OPTIMIZING DYNAMIC ROUTING IN 6G NETWORKS
USING A MULTI-AGENT MULTI-STEP DEEP QLEARNING ALGORITHM
Nachimuthu senthil1
and Sumathi Arumugam2
1Department of Computer Science, KPR College of Arts, Science and Research,
Coimbatore- 641407, Tamil Nadu, India
2Department of Information Technology, KPR College of Arts, Science and Research,
Coimbatore- 641407, Tamil Nadu, India
ABSTRACT
The proliferation of 6G networks poses new challenges to traditional methods of network management due to the massive volumes of data generated and the wide variety of devices they link. A paradigm change towards AI frameworks built in Machine Learning (ML) and Deep Learning (DL) is essential due to the shortcomings of these approaches. A Speed-optimized Attention-based Hybrid Graph Convolutional Network-Long Short-Term Memory (SPAH-GCN-LSTM) model and a Reinforcement Learning (RL) framework utilizing Q-Learning (QL) were developed to forecast network congestion and enhance data transmission routes, respectively. Nevertheless, in a dynamic network, uncertainty in routing decisions could be caused by the switching between policies by a single agent. The time spent training one agent is prohibitive with the increase of the size of the network. In spite of the fact that multi-agent RLhas been utilized to alleviate this problem, classical QL can potentially face the challenge of non-stationarity that arises because of the joint learning of other agents in a multi-agent stochastic-game environment. As a result, the present manuscript presents a Multi-Agent Multi-Step Deep QL(MAMS-DQL) system that is aimed at optimizing Washington routes in 6G networks. The main goal is to come up with a decentralized mechanism where every agent is able to choose its best routing strategy independently. The multi-agent dueling deep Q-network architecture is followed in this method so as to optimize routing decisions and identify the most efficient route of the network.

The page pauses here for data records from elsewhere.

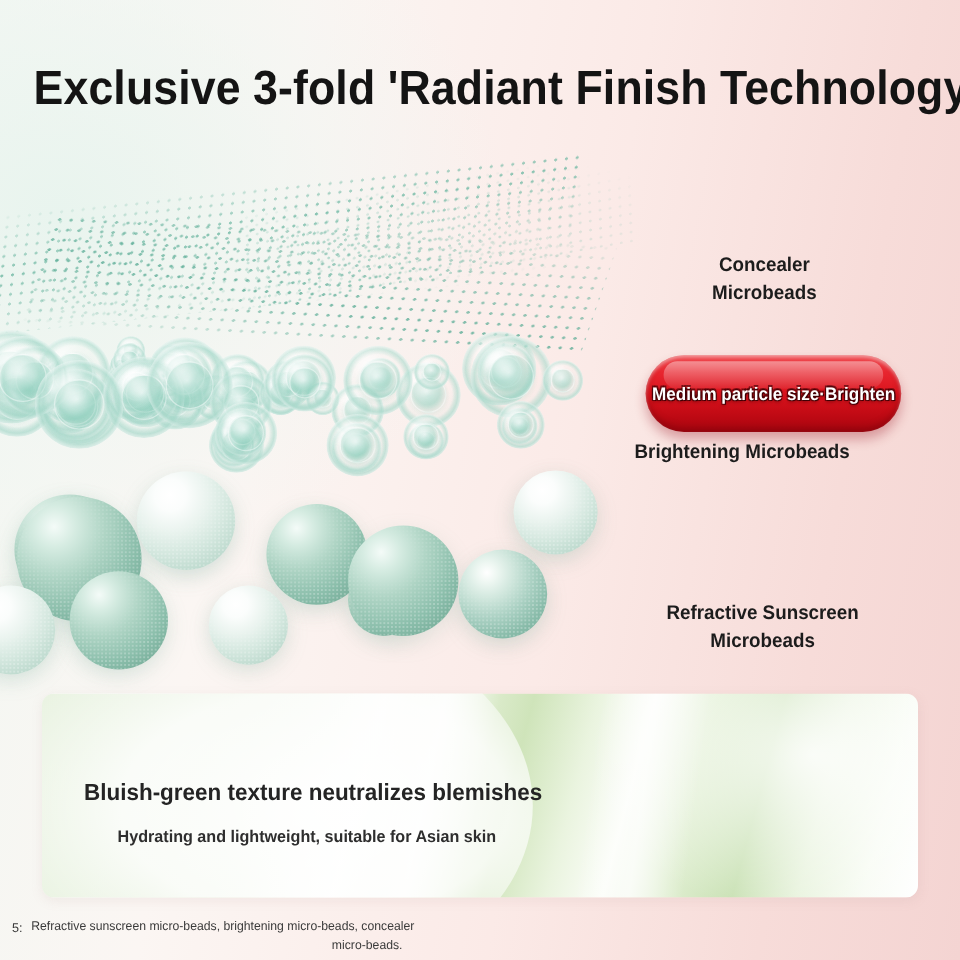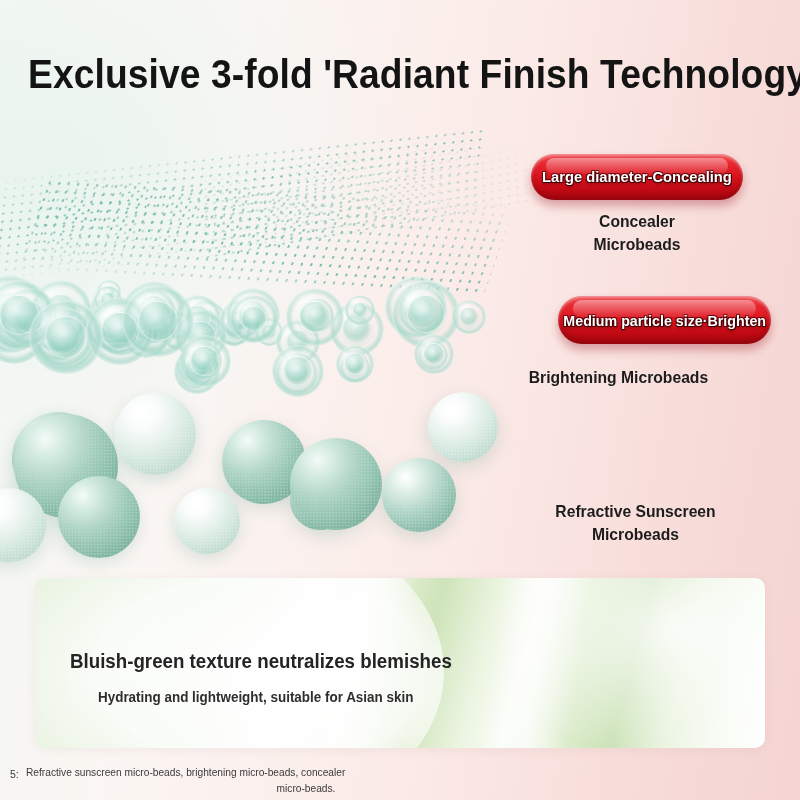--- a/index.html
+++ b/index.html
@@ -115,21 +115,21 @@
     text-shadow:
        1px  1px 0 rgba(60,0,5,.95),
       -1px  1px 0 rgba(60,0,5,.65),
        1px -1px 0 rgba(60,0,5,.65),
       -1px -1px 0 rgba(60,0,5,.65),
        0 2px 3px rgba(60,0,5,.55);
     transform:scaleX(.95);
   }
   #pill-1{left:531px;top:154px;width:212px;height:46px;}
   #pill-1 .pill-label{font-size:15.5px;}
-  #pill-2{left:558px;top:296px;width:213px;height:48px;}
+  #pill-2{left:538px;top:296px;width:213px;height:64px;}
   #pill-2 .pill-label{font-size:15px;}
   #pill-3{left:531px;top:439px;width:212px;height:48px;}
   #pill-3 .pill-label{font-size:15px;}
 
   .caption{
     position:absolute;
     font-family:"Liberation Sans Narrow","Liberation Sans",sans-serif;
     font-weight:600;color:#1c1c1c;font-size:16.5px;line-height:1.38;
     text-align:center;transform:scaleX(.95);
   }
@@ -288,23 +288,20 @@
   <div class="sphere tex deep" style="left:14px;top:414px;width:104px;height:104px;"></div>
   <div class="sphere tex pale" style="left:114px;top:393px;width:82px;height:82px;"></div>
   <div class="sphere tex deep" style="left:222px;top:420px;width:84px;height:84px;"></div>
   <div class="sphere tex deep" style="left:290px;top:438px;width:92px;height:92px;"></div>
   <div class="sphere tex pale" style="left:428px;top:392px;width:70px;height:70px;"></div>
   <div class="sphere tex pale" style="left:-28px;top:488px;width:74px;height:74px;"></div>
   <div class="sphere tex deep" style="left:58px;top:476px;width:82px;height:82px;"></div>
   <div class="sphere tex pale" style="left:174px;top:488px;width:66px;height:66px;"></div>
   <div class="sphere tex" style="left:382px;top:458px;width:74px;height:74px;"></div>
 
-  <div class="pill" id="pill-1">
-    <span class="pill-label">Large diameter-Concealing</span>
-  </div>
   <div class="caption" id="caption-1" style="white-space:pre-line;">Concealer
 Microbeads</div>
 
   <div class="pill" id="pill-2">
     <span class="pill-label">Medium particle size·Brighten</span>
   </div>
   <div class="caption" id="caption-2" style="white-space:pre-line;">Brightening Microbeads</div>
 
   <div class="caption" id="caption-3" style="white-space:pre-line;">Refractive Sunscreen
 Microbeads</div>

It also uses a multi-step experience-replay strategy, which allows agents to modify their routing strategy by taking advantage of multi-step experiences across consecutive time steps of training. Lastly, the outcomes of the simulator show that the MAMS-DQL has a higher routing efficiency compared to traditional reinforcement-learning approaches.
KEYWORDS
6G networks, SPAH-GCN-LSTM, Multi-agent RL, Deep Q-network, Multi-step experience replay strategy
1. INTRODUCTION
In earlier network structures, static routing strategies were beneficial. However, such strategies were insufficient for the complex 6G networks. 6G demands innovative network management techniques to lower latency and enable cutting-edge applications like remote surgeries and driverless cars because of its large data capacity and varied device integration [1]. 6G must expand on the features set by its predecessor, while communication service providers focus on improving monetization tactics for 5G [2]. Furthermore, crowded networks cause data traffic delays, especially during rerouting. Such latency issues may hinder the operation of latencysensitive tasks. This underscores the importance of adaptable and intelligent routing strategies for 6G networks [3, 4]. To address these issues, AI techniques, particularly ML and DL, have been developed for 6G networks [5, 6]. In order to handle 6G networks efficiently, LSTM networks have revolutionized predictive analytics by specializing in modelling complex, non-linear interactions in time-series data. Shi et al. [7] utilized LSTM models to adjust light pathways in diverse data centre networks and implement traffic forecasting. Computing complexity and the maintenance of long-term dependencies are two of the obstacles that LSTM networks come across, despite their strengths.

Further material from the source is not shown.